**DIRECTIONS FOR THIS TASK:** Search the data for the word "Cushion" and copy every line that contains it.
- - -
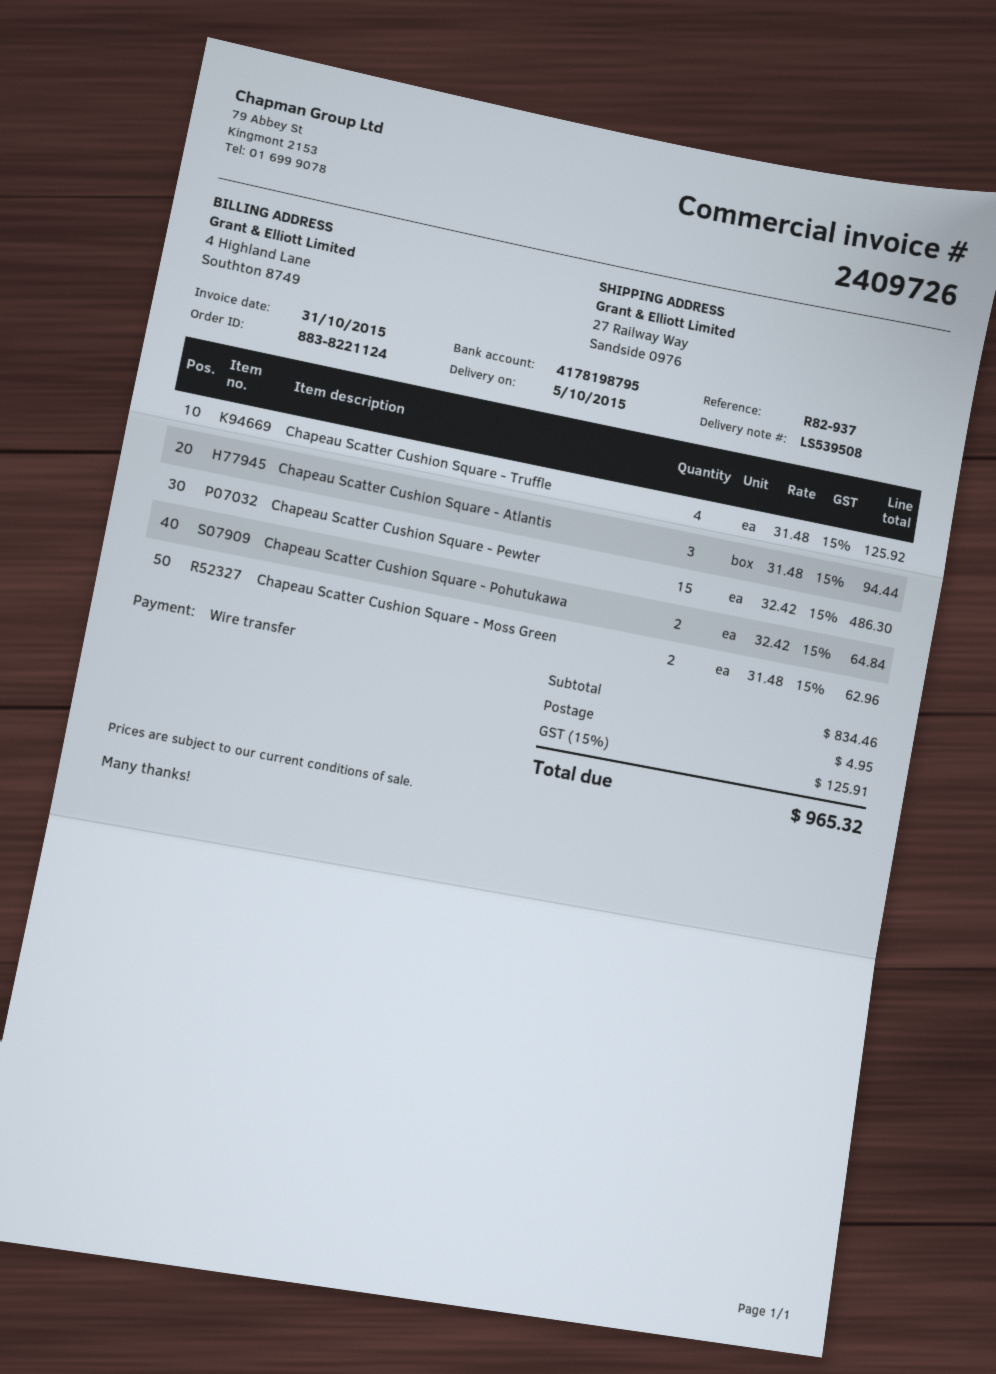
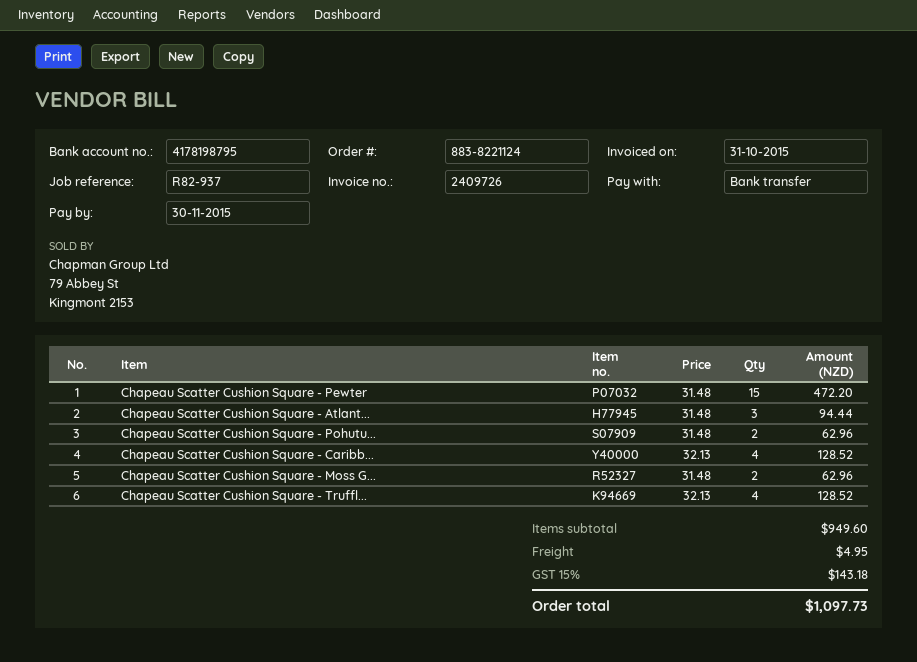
Chapeau Scatter Cushion Square - Truffle: 4 x 31.48 = 125.92 -> 4 x 32.13 = 128.52
Chapeau Scatter Cushion Square - Pewter: 15 x 32.42 = 486.30 -> 15 x 31.48 = 472.20
Chapeau Scatter Cushion Square - Pohutukawa: 2 x 32.42 = 64.84 -> 2 x 31.48 = 62.96
Chapeau Scatter Cushion Square - Caribb...: none -> 4 x 32.13 = 128.52
subtotal: 834.46 -> 949.60
tax: 15% = 125.91 -> 15% = 143.18
total: 965.32 -> 1097.73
- - -
**OUTPUT OF THE EXERCISE:**
Chapeau Scatter Cushion Square - Truffle: 4 x 31.48 = 125.92 -> 4 x 32.13 = 128.52
Chapeau Scatter Cushion Square - Pewter: 15 x 32.42 = 486.30 -> 15 x 31.48 = 472.20
Chapeau Scatter Cushion Square - Pohutukawa: 2 x 32.42 = 64.84 -> 2 x 31.48 = 62.96
Chapeau Scatter Cushion Square - Caribb...: none -> 4 x 32.13 = 128.52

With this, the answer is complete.